M. Wilhelm and B.K. are founders and shareholders of OmicScouts, which operates in the field of proteomics. They have no operational role in the company. R.A. is a cofounder and shareholder of Biognosys, which operates in the field of proteomics. He has no operational involvement in the company. K.S., J.Z., T.K., H.W. and U.R. are employees of JPT. B.D., D.J.B, T.M. and A.H. are employees of Thermo Fisher Scientific. S.G., H.-C.E., J.S. and S.A. are employees of SAP SE. Retention time peptides will be commercialized by JPT.

Integrated supplementary information

Supplementary Figure 1 Schematic representation of the peptide pool design process for the SRMAtlas peptide set

Starting with peptides in individual cavities in 96 well plates, peptides were manually pooled to form a mixture of 95 peptides (a plate pool). To create measurement pools of ~1,000 peptides, either 10 (for tryptic peptides) or 14 (non-tryptic peptides) plate pools were combined. To avoid bias in any peptide pool towards a particular MW (molecular weight) or HI (hydrophobicity index), a pooling scheme was computed to best mimic the overall MW and HI distribution of the entire set. Starting with a particular pool (top left panel; black line, here plate pool 1), all the remaining plate pools were tested in silico to generate a combined mixture, where MW or HI would best resemble the overall set (blue line). After determining the best next plate pool to use (here plate pool 313), the resulting mixture was tested again (middle panel) and the process was repeated until the desired number of plate pools was reached (using an iterative greedy approach). The resulting MW and HI distribution (black line) in comparison to that of the total set (blue line) is shown in the bottom right panel. In the example shown, a near perfect overlay of HI and a good approximation of MW distributions was achieved.
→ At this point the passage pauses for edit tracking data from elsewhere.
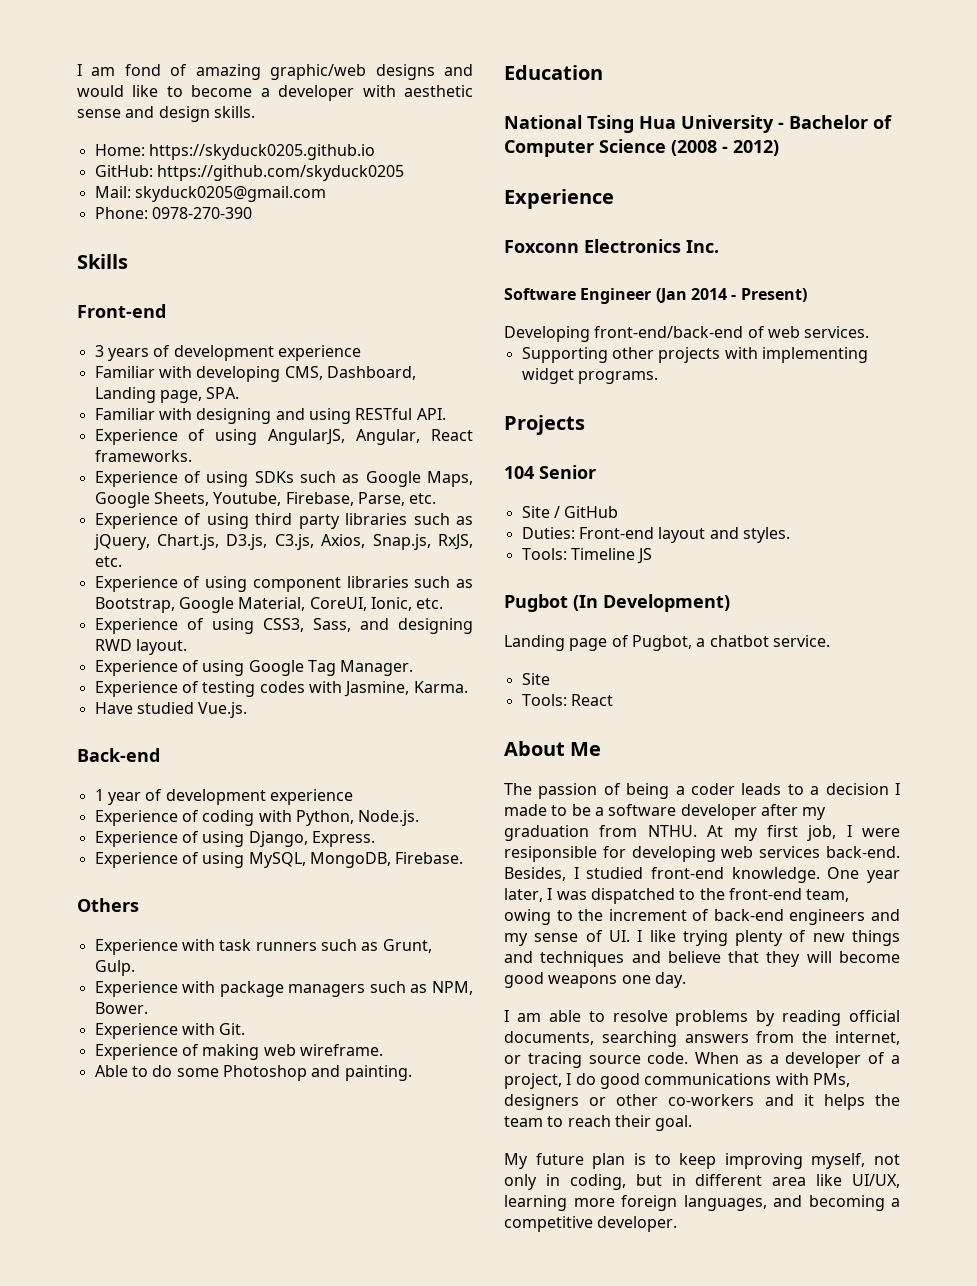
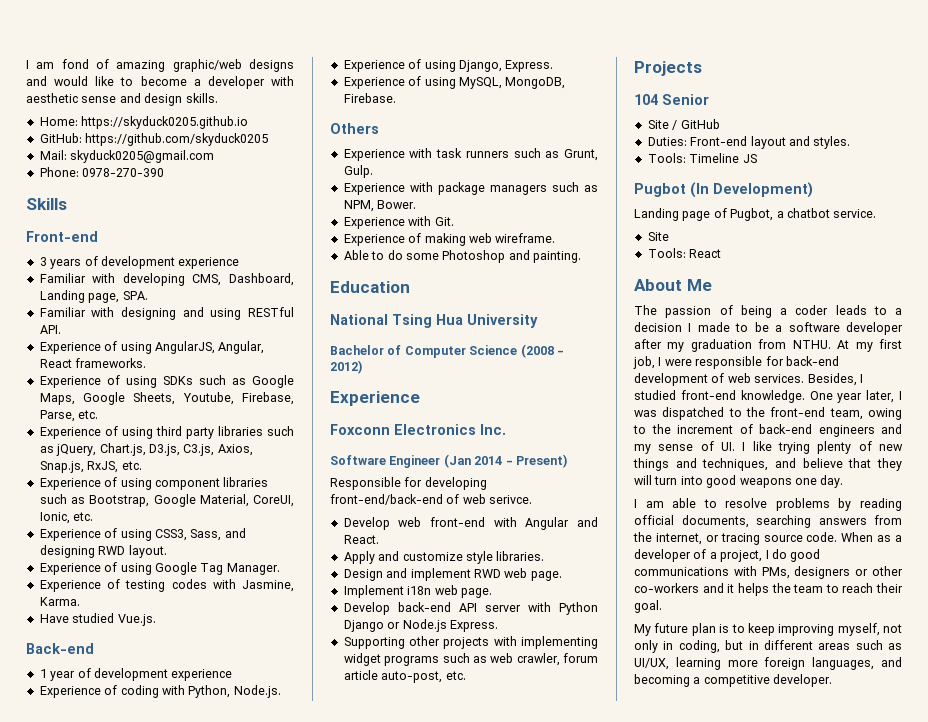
[778,122,784,129] - -> (538, 321) //
[504,326,870,342] Developing front-end/back-end of web services. -> [330,477,487,490] [330,494,533,505] [343,517,598,530] [343,535,379,544] [343,551,545,564] [343,568,562,581] [343,585,492,598] [343,602,598,615] [343,619,498,632] Responsible for developing front-end/back-end of web serivce. // Develop web front-end with Angular and React. // Apply and customize style libraries. // Design and implement RWD web page. // Implement i18n web page. // Develop back-end API server with Python Django or Node.js Express.
[577,371,658,384] programs. -> [384,653,598,666] [343,670,466,683] programs such as web crawler, forum article auto-post, etc.
[504,846,900,862] resiponsible for developing web services back-end. -> [695,356,839,369] [634,373,805,386] responsible for back-end development of web services.
[540,951,625,967] techniques -> [702,458,769,471] techniques,
[839,951,900,963] become -> [654,476,703,485] turn into
[772,1174,843,1186] area like -> [818,640,902,650] areas such as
Supplementary Figure 2 Determination of retention times and retention time indices

(a) Retention time stability of 71 selected retention time standard peptides (66 RT peptides + 5 QC peptides) across ~1,200 LC-MS/MS runs (identification in n runs and median indicated). The median standard deviation of observed retention time differences for individual peptides was 48.7 seconds without (middle panel) and 12.4 seconds with retention time adjustment (lower panel) using RT indices calculated based on the peptides ISLGEHEGGGK and YDTAIDFGLFK. Data were filtered for Andromeda scores of >100. (b) The scatter plot of two retention time indices calculated based on different reference peptides shows that a conversion between them is possible without losing accuracy (R2 = 0.9996). Retention time index 1 (iRT1) is calculated based on the early eluting peptide ISLGEHEGGGK and late eluting peptide YDTAIDFGLFK (same as in (a); indicated by purple dashed lines). Retention time index 2 (iRT2) is calculated based on SYASDFGSSAK and GFVIDDGLITK (red dashed line). Each dot represents one of the 71 selected peptides identified in one of the ~1200 LC-MS/MS runs. (c) Similar to (b), here a third retention time index (iRT3) was calculated based on GSGGFTEFDLK and LTDELLSEYYK (orange dashed line) which span only a narrow part of the gradient. The linear fit shows that retention time indices can still be converted with very high accuracy (R2 = 0.9977) indicating that any high confident identifications (not necessarily peptides used for retention time calculation) can be used for retention time index calculation and thus conversion.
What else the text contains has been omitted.